Zonos-v0.1 is an open-weight text-to-speech (TTS) model developed by Zyphra. It is designed for naturalistic and expressive speech generation from text prompts, using either a speaker embedding or an audio prefix for conditioning. The model was trained on a dataset comprising approximately 200,000 hours of speech, primarily in English, but it also supports Japanese, Chinese, French, and German.
Architecture
The Zonos-v0.1 suite features two model variants: a 1.6B parameter Transformer and a 1.6B parameter Hybrid-SSM. The hybrid architecture utilizes interleaved Mamba2 and transformer layers, representing an application of State Space Models (SSM) for audio generation.
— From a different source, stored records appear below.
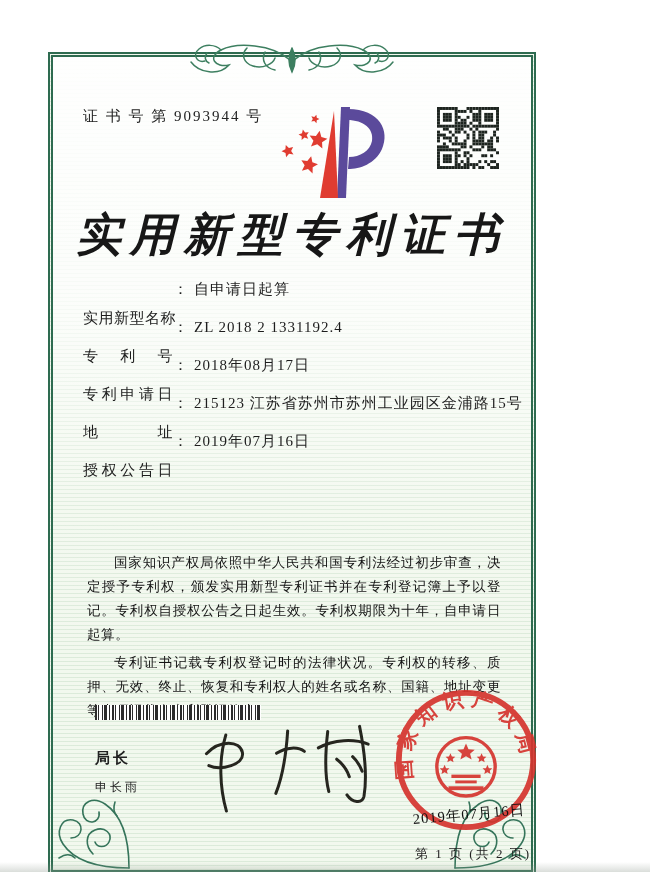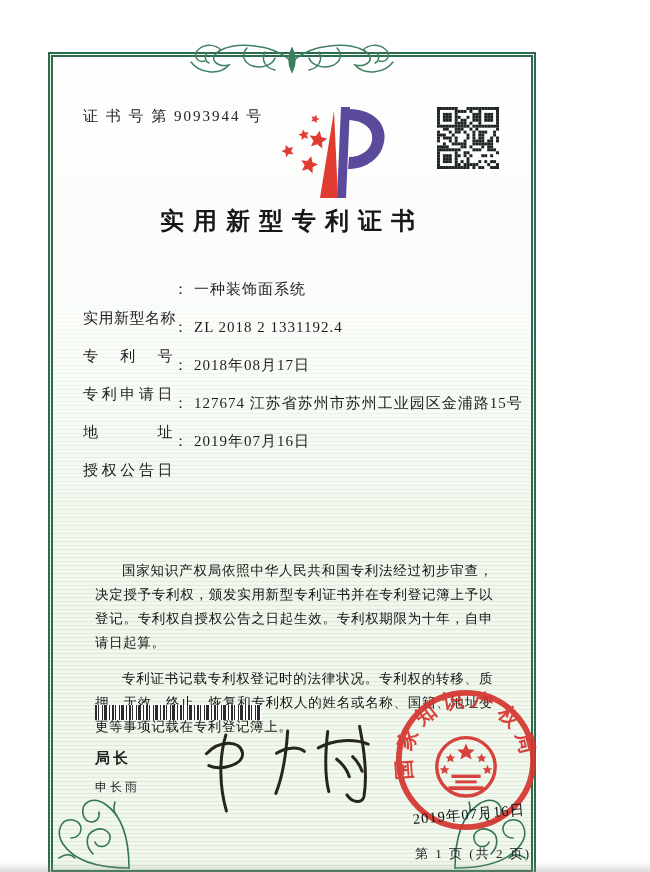"实用新型专利证书" .title { font-size: 24px -> 45px; font-style: none -> italic }
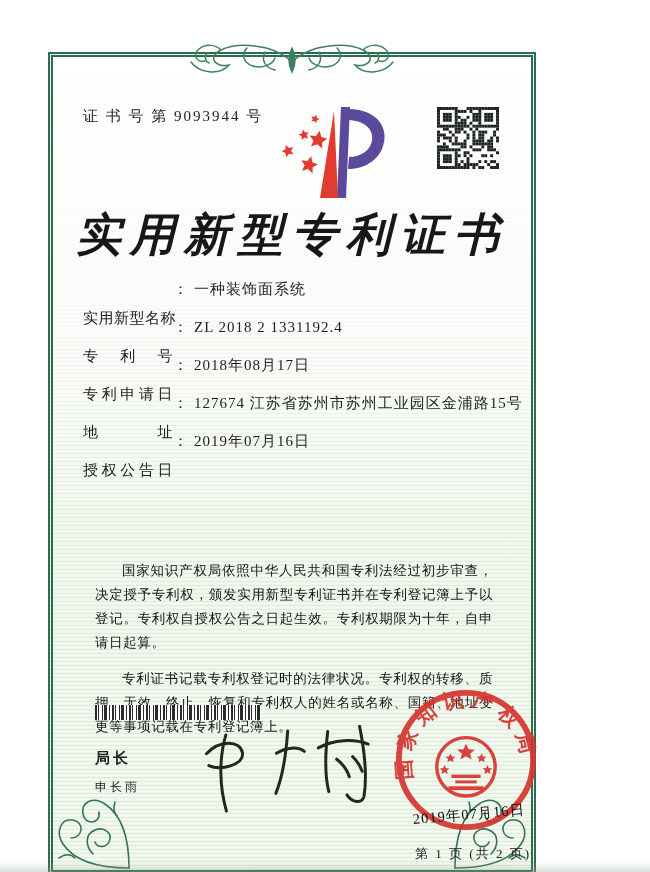"一种装饰面系统" span.fvalue { text: 一种装饰面系统 -> 自申请日起算 }
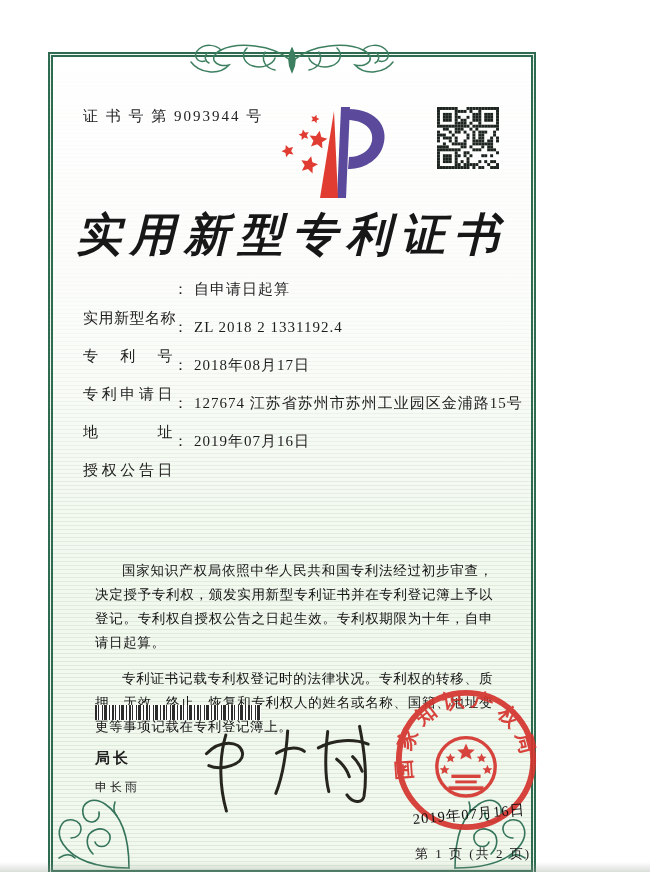"127674 江苏省苏州市苏州工业园区金浦路15号" span.fvalue { text: 127674 -> 215123 }
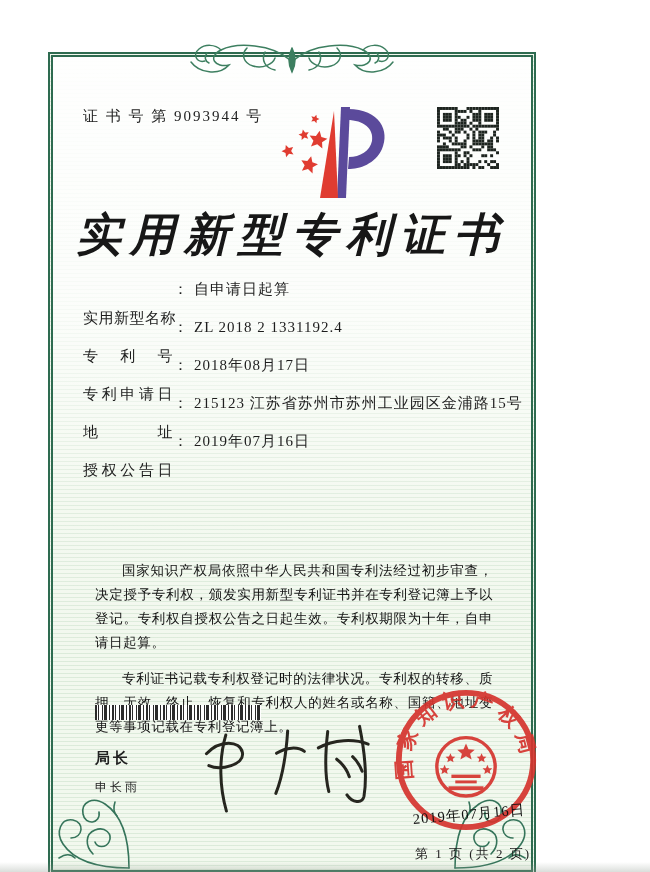"国家知识产权局依照中华人民共和国专利法经过初步审查，决定授予专利权，颁发实用新型" .body-text p { margin: 12px -> 4px }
The system pipeline processes text via eSpeak for normalization and phonemization before predicting discrete audio code (DAC) tokens for synthesis.
Capabilities
The model is capable of zero-shot voice cloning using reference audio samples ranging from 5 to 30 seconds. Users can adjust specific speech parameters such as speaking rate, pitch variation, and audio quality. It also features emotion conditioning, allowing for the generation of speech reflecting various states including happiness, anger, sadness, fear, and surprise. Zonos-v0.1 natively generates audio at a 44kHz sampling rate and is released under the Apache 2.0 license.